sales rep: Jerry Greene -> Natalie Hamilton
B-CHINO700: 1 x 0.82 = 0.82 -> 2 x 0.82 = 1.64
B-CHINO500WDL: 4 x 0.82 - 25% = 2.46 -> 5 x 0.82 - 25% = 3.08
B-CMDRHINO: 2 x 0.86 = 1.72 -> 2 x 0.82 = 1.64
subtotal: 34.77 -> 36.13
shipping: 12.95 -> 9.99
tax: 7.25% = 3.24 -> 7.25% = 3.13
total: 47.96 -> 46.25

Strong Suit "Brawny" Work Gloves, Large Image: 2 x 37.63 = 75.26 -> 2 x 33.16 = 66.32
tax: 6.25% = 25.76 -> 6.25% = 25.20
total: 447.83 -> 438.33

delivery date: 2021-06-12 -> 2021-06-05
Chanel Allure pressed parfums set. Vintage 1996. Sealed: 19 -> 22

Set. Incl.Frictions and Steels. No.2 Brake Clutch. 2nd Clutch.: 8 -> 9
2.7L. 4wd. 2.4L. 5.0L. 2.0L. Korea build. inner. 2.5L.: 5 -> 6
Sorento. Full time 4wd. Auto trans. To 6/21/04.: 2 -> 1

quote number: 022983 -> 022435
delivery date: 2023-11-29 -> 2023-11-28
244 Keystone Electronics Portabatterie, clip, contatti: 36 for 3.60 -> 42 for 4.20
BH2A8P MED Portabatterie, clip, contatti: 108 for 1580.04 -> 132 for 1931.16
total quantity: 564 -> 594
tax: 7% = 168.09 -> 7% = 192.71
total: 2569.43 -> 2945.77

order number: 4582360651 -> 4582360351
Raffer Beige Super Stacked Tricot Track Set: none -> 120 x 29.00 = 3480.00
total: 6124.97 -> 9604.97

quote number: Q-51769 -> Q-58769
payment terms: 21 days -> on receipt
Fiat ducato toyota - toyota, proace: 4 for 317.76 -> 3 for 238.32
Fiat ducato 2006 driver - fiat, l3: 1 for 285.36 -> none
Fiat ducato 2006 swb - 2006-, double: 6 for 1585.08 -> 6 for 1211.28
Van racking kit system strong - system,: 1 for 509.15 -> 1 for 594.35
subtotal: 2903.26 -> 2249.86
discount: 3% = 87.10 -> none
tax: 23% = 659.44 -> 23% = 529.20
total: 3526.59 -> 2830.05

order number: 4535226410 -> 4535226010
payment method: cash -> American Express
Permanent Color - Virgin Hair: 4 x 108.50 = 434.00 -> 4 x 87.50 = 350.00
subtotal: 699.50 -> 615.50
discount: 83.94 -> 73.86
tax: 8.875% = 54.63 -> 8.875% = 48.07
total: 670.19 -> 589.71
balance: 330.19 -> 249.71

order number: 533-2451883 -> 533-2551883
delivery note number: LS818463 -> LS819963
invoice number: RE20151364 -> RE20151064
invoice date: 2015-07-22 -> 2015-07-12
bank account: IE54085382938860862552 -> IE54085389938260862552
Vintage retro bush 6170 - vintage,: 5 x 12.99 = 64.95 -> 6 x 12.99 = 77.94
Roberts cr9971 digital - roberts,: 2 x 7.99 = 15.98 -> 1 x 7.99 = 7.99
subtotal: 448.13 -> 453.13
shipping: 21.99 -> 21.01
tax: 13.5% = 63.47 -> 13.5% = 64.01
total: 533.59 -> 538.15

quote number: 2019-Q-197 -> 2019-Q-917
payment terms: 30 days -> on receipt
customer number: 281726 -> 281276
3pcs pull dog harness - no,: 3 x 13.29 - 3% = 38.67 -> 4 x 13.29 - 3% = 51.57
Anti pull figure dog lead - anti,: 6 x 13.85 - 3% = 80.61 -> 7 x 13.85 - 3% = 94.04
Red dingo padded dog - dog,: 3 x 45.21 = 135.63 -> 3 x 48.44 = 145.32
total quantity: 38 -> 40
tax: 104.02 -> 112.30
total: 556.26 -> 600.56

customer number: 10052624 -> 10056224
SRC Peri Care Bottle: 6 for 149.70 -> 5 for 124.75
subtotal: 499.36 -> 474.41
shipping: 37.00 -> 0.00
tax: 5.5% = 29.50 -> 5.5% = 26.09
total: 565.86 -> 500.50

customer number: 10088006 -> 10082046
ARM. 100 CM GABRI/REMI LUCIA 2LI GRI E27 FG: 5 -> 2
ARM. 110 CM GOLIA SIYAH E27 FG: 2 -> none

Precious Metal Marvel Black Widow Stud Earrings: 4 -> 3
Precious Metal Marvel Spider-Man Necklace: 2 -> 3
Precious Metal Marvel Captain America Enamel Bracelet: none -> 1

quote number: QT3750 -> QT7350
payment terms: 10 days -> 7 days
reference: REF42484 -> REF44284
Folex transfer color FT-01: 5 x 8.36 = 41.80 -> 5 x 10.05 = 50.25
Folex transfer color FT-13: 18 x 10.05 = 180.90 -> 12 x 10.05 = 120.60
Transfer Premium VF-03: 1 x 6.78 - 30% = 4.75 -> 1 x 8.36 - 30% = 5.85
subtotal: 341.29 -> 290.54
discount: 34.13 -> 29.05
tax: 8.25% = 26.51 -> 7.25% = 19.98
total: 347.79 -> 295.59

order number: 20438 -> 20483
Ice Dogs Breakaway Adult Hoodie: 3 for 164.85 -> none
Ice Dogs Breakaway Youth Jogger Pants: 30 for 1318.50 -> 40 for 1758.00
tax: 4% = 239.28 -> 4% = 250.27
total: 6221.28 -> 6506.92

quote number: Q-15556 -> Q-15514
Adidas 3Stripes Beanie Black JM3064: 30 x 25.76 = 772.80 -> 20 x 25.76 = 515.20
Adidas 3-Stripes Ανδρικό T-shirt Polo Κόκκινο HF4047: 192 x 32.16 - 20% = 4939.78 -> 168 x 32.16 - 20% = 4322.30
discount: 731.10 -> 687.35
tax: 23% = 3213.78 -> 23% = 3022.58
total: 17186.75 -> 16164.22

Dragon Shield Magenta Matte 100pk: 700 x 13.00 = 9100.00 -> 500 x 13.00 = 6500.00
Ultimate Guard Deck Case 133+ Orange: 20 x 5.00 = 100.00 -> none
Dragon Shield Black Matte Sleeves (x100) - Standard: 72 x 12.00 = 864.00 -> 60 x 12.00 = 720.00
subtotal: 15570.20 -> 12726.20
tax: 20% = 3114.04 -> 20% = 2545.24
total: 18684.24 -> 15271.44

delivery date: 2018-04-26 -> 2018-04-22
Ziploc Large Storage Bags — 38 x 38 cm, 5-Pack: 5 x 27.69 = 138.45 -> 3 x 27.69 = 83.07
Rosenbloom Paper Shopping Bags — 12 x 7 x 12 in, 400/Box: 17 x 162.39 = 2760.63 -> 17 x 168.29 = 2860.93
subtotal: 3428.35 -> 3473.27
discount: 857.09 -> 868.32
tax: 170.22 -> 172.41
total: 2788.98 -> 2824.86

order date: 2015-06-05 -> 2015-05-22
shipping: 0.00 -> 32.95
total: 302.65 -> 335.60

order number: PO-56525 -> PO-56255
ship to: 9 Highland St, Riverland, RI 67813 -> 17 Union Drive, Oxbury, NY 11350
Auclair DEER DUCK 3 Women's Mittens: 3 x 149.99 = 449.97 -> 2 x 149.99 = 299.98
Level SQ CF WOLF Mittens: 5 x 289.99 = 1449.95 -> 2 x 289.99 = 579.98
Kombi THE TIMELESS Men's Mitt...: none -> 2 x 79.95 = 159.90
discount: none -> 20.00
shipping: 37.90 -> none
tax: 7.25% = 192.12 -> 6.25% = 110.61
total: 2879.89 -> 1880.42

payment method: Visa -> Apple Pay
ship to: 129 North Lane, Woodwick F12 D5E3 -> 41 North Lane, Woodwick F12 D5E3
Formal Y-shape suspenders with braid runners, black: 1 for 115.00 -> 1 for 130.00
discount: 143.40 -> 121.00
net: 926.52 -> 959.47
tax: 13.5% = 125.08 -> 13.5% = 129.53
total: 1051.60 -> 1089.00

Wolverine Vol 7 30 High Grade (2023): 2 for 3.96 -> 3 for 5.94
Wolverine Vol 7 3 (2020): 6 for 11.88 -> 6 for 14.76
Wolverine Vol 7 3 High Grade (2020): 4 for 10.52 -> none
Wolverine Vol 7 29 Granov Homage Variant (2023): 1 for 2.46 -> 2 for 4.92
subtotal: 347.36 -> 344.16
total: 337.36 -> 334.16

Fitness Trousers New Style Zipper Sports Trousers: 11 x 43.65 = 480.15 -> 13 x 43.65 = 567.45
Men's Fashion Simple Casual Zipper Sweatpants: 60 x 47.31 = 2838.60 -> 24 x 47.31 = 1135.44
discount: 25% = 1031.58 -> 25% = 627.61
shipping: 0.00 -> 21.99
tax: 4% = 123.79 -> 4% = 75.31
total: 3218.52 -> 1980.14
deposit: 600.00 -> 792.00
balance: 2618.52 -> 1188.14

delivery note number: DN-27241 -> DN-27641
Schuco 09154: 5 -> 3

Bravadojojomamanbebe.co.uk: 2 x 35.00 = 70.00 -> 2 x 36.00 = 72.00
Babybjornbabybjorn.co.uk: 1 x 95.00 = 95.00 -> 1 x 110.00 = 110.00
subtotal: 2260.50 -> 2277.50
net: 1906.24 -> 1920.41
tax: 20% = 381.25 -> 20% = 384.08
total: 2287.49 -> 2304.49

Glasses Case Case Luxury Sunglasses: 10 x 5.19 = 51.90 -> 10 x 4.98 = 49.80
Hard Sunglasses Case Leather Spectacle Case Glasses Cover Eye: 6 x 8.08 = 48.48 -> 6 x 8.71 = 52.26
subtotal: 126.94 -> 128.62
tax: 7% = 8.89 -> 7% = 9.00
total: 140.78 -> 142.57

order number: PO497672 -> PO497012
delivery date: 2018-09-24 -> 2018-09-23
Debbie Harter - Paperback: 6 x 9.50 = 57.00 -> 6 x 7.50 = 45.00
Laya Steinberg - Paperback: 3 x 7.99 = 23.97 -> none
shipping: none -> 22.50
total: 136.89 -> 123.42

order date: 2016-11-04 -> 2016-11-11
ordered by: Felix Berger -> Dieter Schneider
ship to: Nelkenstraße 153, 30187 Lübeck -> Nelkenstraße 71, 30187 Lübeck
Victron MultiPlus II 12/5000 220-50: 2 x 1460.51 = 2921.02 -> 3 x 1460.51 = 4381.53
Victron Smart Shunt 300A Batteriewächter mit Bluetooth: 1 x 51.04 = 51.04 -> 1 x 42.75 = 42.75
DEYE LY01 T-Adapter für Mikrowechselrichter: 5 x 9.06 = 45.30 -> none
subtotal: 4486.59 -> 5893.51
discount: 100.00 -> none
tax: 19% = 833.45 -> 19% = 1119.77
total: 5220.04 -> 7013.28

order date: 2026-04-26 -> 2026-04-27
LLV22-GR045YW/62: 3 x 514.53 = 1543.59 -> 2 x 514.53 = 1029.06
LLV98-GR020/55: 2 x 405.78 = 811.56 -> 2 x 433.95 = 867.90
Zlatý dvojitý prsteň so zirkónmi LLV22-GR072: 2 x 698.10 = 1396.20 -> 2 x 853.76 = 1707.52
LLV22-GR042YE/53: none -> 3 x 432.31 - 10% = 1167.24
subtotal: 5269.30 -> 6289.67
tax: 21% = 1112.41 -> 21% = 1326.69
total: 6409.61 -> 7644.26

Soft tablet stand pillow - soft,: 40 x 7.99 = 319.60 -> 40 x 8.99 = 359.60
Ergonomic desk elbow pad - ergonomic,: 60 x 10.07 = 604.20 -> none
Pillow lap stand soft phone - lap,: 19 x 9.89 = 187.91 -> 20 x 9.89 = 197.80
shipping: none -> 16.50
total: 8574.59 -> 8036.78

===============

What you are asked to do => Reproduce word for word the material above, starting with the line that has "total: 18684.24 -> 15271.44" and stopping after the line that has "Ziploc Large Storage".

Result of this task =>
total: 18684.24 -> 15271.44

delivery date: 2018-04-26 -> 2018-04-22
Ziploc Large Storage Bags — 38 x 38 cm, 5-Pack: 5 x 27.69 = 138.45 -> 3 x 27.69 = 83.07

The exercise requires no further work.